Hi, good morning guys..
Hi Jeff..
Good morning Jeff..
Hi, so just residential, can you just talk about how you think about incrementals playing out certainly weaker this quarter, how do mix dynamics normalize? And just as you think about your price targeting, how are you doing capturing price thus far?.
Yes, I mean I’ll start with a leave what I said in the script we expect and are planning for another strong growth and record year for residential in 2017. What we saw in the quarter and then I talked about it in the script is we didn't have a stronger mix as expected because of the warm weather.
It was warmer both versus last year, but also normally degree heating days were down double digits. And it impacted us not only that RNC grew faster than add on and replace residential, new construction grew faster than add on and replacement, but even with add on and replacement our mix of furnaces were down while we make higher margins.
That’s sort of all the reasons. Now the good news is within our replacement business we had nice mix up the premium products all that looks strong. And we've implemented the price increases we announced at the beginning of the year and as we entered the large selling season we'll start to see back again.
And so it's our lightest quarter and so all the investments that we make weight on the margins, but end with where I started we expect strong margin expansion in residential as we move into the seasonally largest quarters of the year..
Alright.
And then commercial any good lumpiness around timing of national accounts in the quarter or was that kind of all pure core growth?.
It was broad strong growth across all our commercial business, as I said our every Len’s I looked at during my script was good news whether it's national accounts, not national accounts VRF emergency replacement, planned replacements, new construction. It was all strong.
And again as I called out on the national account conversations, we continue to sign up new national accounts uniquely important a diverse range of end markets. Sort of every day there was a new headline about the pressure on retail and the journal but we continue to diversify our end markets and we think some of that strength is playing through..
Great, thanks a lot..
Thanks..
The next question comes from the line of Tim Wojs with….
You there Tim?.
One moment please..
Just anything that you've seen in terms of change in how you view the replacement cycle or how you're reviewing pent-up demand as you can enter the seasonal stronger period of the year..

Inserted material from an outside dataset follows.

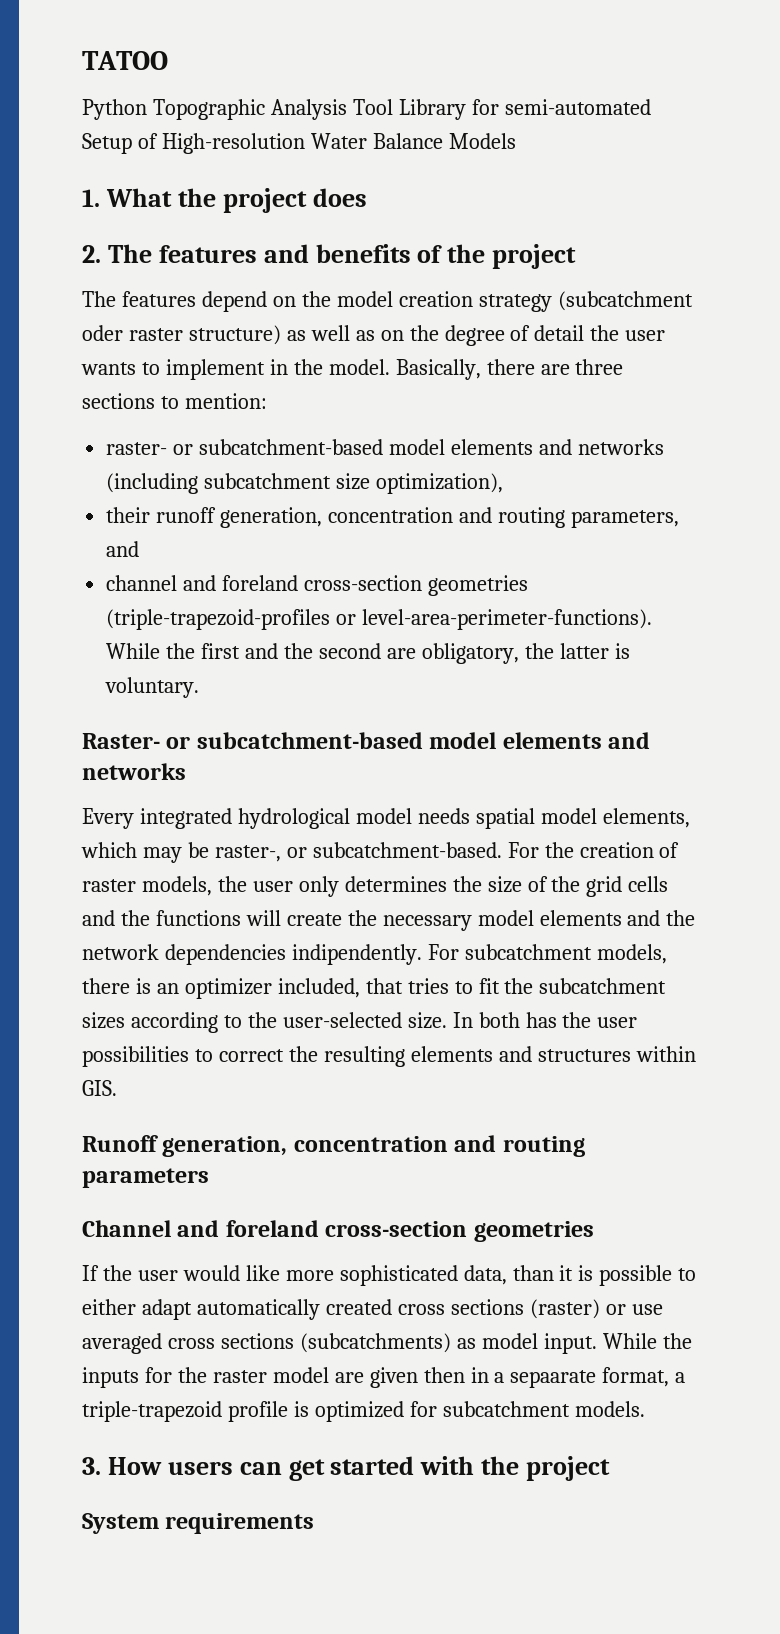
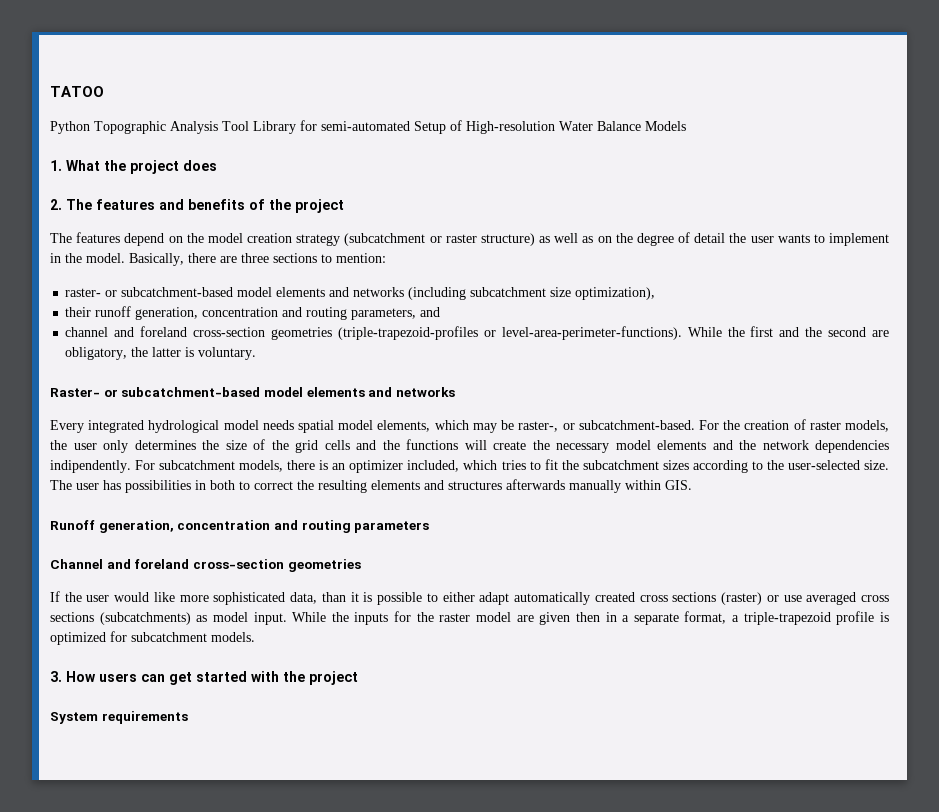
[82,325,123,341] oder -> [429,236,442,243] or
[365,978,403,994] that -> [463,460,498,470] which
[452,1012,638,1028] [82,1046,189,1067] In both has the user possibilities -> [50,480,235,493] The user has possibilities in both
(631, 1055) none -> [506,479,621,493] afterwards manually
[510,1370,597,1388] sepaarate -> [633,613,679,625] separate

No, I mean we're excited I mean I think you saw it. Even when you adjust the 11% revenue growth for the extra days we still – and you adjust for the weather, I think we had a very strong revenue quarter for residential in the first quarter and that's on top of what we've done, did last year and I think the momentum continues.
Had all our dealer meetings and our contractor customers seem strong and encouraged and optimistic in the U.S. consumer seems strong. And so I think all that's queued up, we get the right weather pattern I think we're set up for another very good year..
Okay.
And then just on the investments in the resi segment, is it the right way to think about it that’s evenly weighted through the years so just the fact that you have lower profitability in the first quarter just abnormally weighs on the margin and we'll see that kind of get leverage through the rest of the year?.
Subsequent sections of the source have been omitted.